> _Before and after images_

============

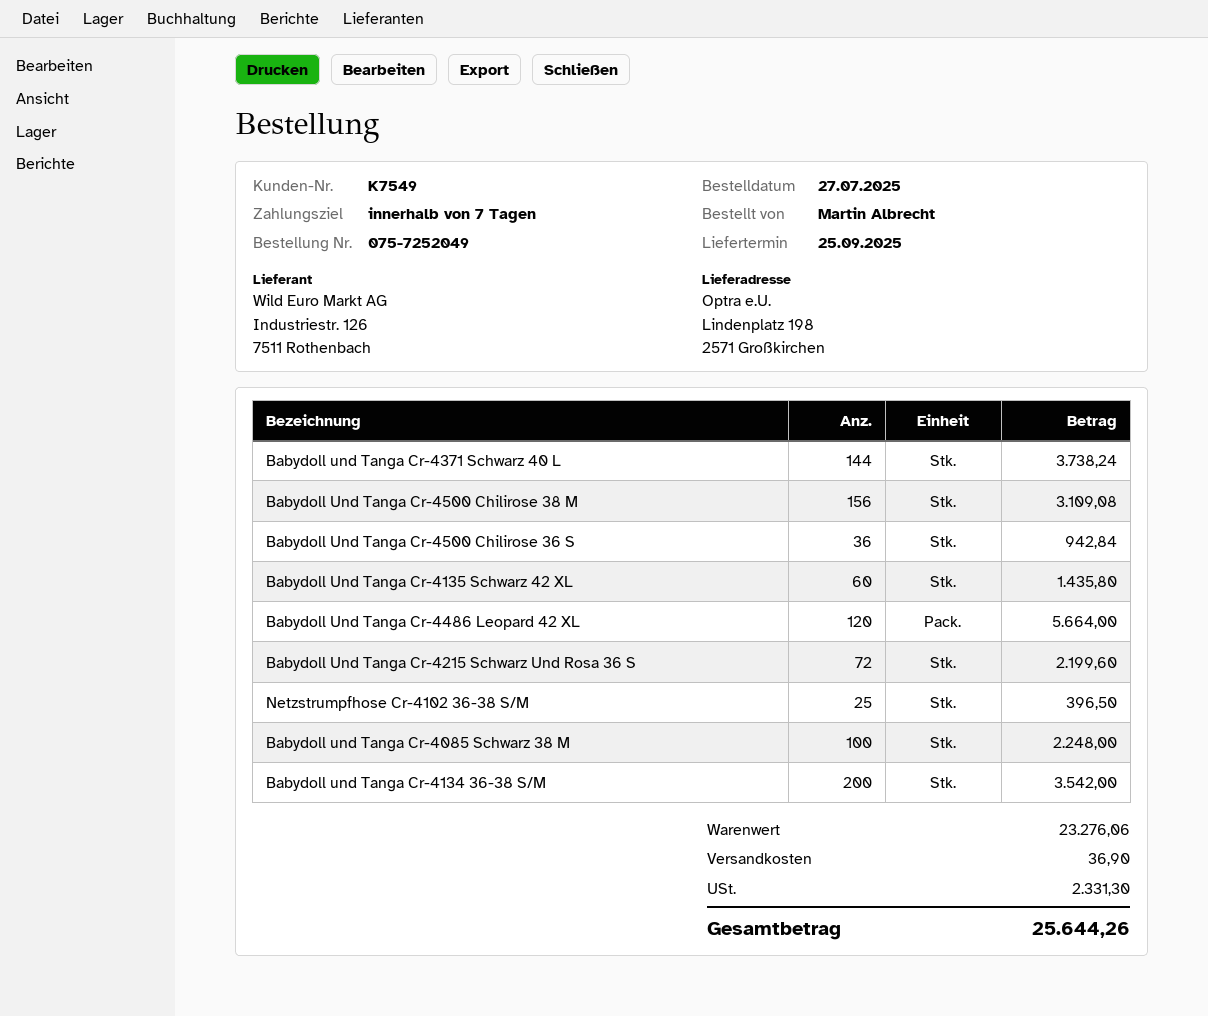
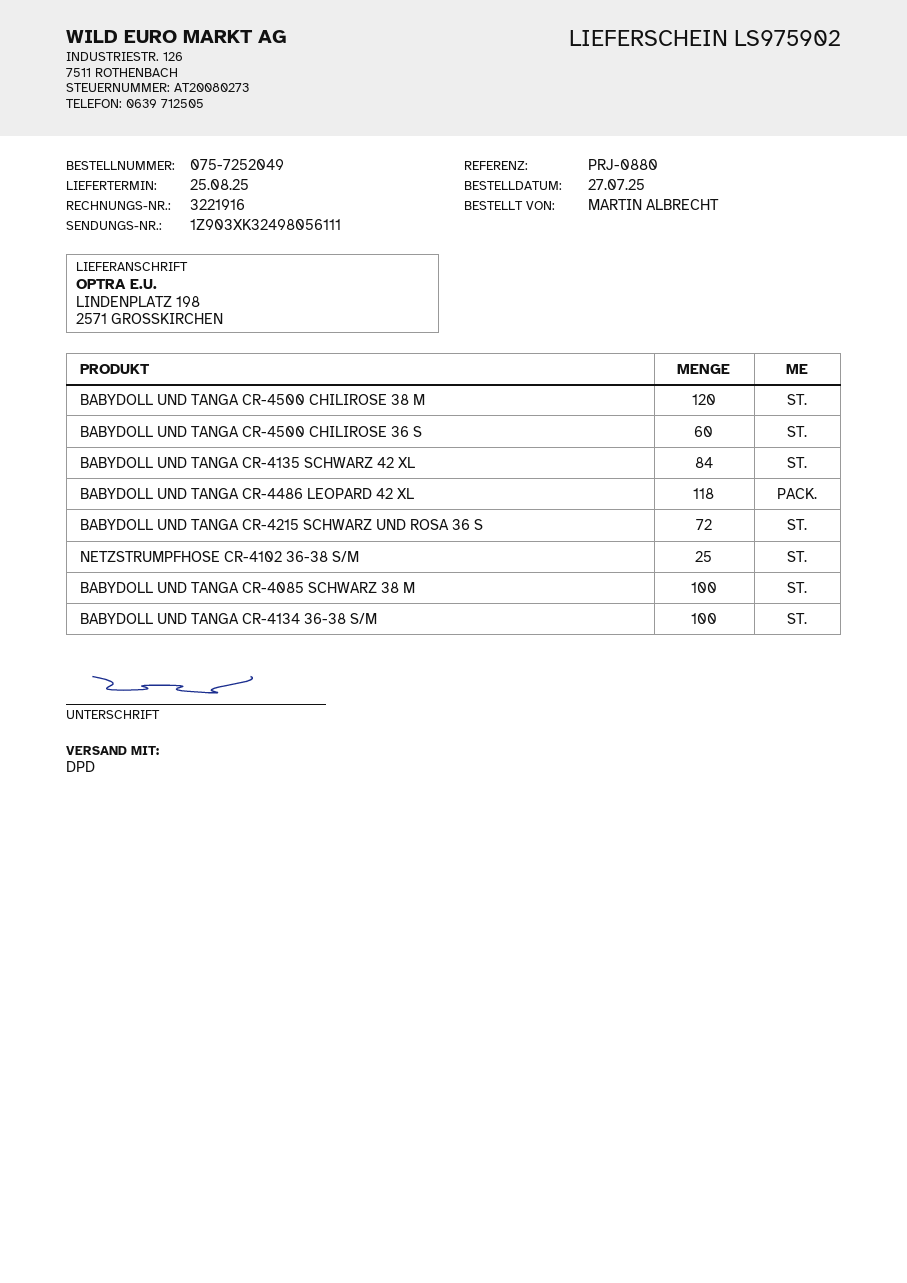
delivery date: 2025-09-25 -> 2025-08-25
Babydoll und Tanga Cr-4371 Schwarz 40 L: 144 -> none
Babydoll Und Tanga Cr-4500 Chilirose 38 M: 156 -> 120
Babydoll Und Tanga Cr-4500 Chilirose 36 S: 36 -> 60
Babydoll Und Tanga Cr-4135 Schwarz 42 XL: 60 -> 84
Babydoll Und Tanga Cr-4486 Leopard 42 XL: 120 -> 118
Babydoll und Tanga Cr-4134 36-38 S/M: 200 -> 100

============

> _WHAT YOU SHOULD DO_
Your copy should repeat each entry above exactly but contain no pictures.

> _REPLY TO THE TASK_
delivery date: 2025-09-25 -> 2025-08-25
Babydoll und Tanga Cr-4371 Schwarz 40 L: 144 -> none
Babydoll Und Tanga Cr-4500 Chilirose 38 M: 156 -> 120
Babydoll Und Tanga Cr-4500 Chilirose 36 S: 36 -> 60
Babydoll Und Tanga Cr-4135 Schwarz 42 XL: 60 -> 84
Babydoll Und Tanga Cr-4486 Leopard 42 XL: 120 -> 118
Babydoll und Tanga Cr-4134 36-38 S/M: 200 -> 100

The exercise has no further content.